Sunday, September 12, 2010

Performance and other issues

Earlier counterparts of Visual Basic (prior to version 5) compiled the code to P-Code only. Visual Basic 5 and 6 are able to compile the code to either native or P-Code as the programmer chooses. The P-Code is interpreted by the language runtime, also known as virtual machine, implemented for benefits such as portability and small code. However, it usually slows down the execution by adding an additional layer of interpretation of code by the runtime although small amounts of code and algorithms can be constructed to run faster than the compiled native code.

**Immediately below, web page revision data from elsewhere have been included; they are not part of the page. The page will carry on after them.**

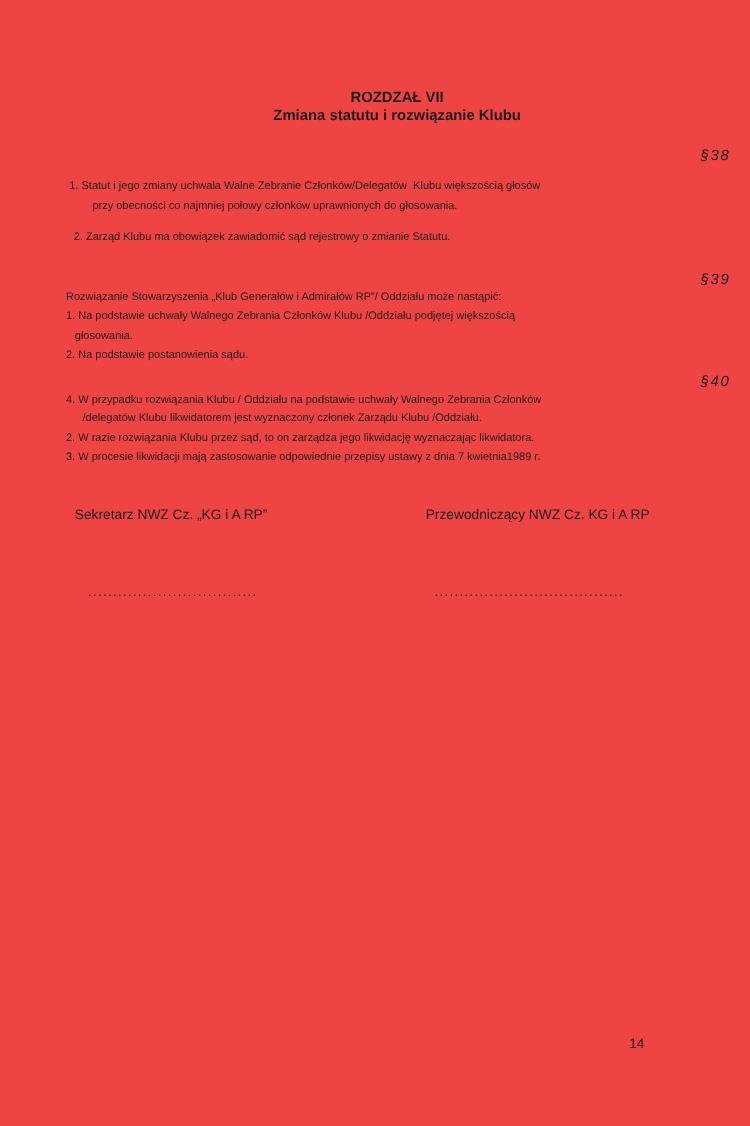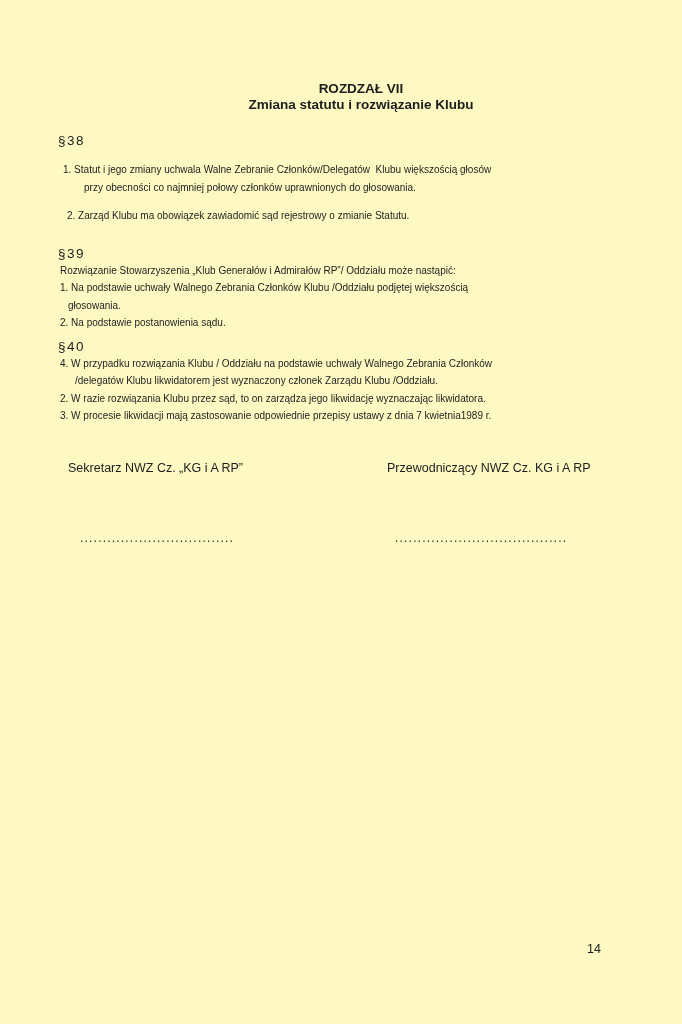"ROZDZAŁ VII" .page { background: #fef9c3 -> #ef4444 }
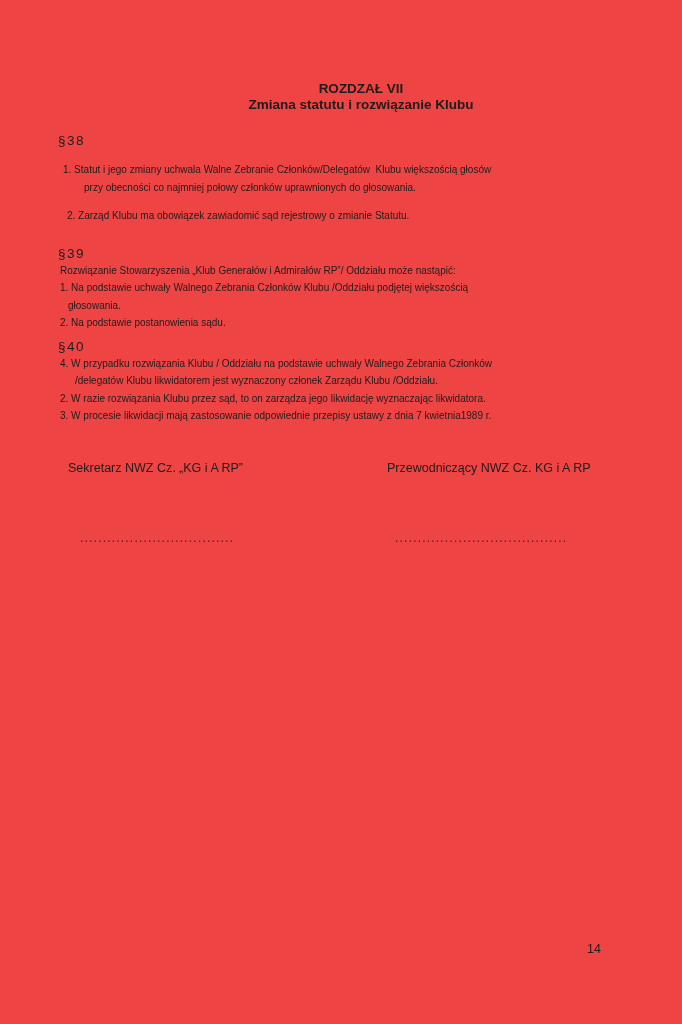"§38" .marker { font-style: none -> italic; text-align: left -> right }
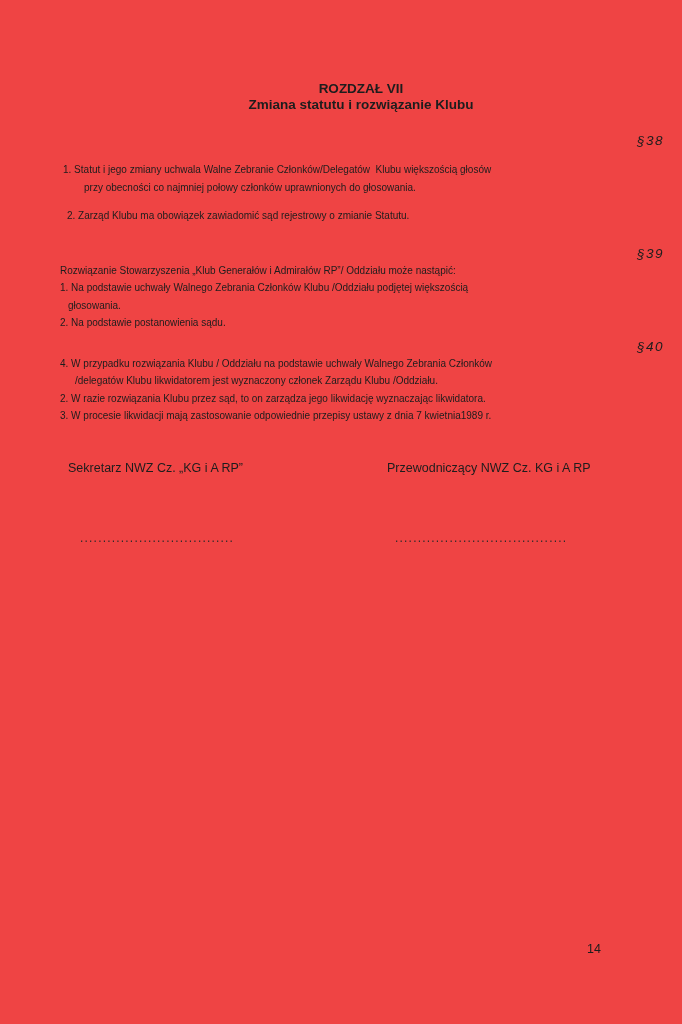"14" .pagenum { left: 587px -> 572px }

Visual Basic applications require Microsoft Visual Basic runtime MSVBVMxx.DLL, where xx is the relevant version number, either 50 or 60. MSVBVM60.dll comes as standard with Windows in all editions after Windows 98 while MSVBVM50.dll comes with all editions after Windows 95. A Windows 95 machine would however require inclusion with the installer of whichever dll was needed by the program.
Criticisms levelled at Visual Basic editions prior to VB.NET include:[15]
Versioning problems associated with various runtime DLLs, known as DLL hell
Inability to create multi-threaded applications, without resorting to Windows API calls
Inability to create Windows services
Variant types have a greater performance and storage overhead than strongly typed programming languages
Dependency on complex and fragile COM Registry entries[17]
The development environment is no longer supported by Microsoft.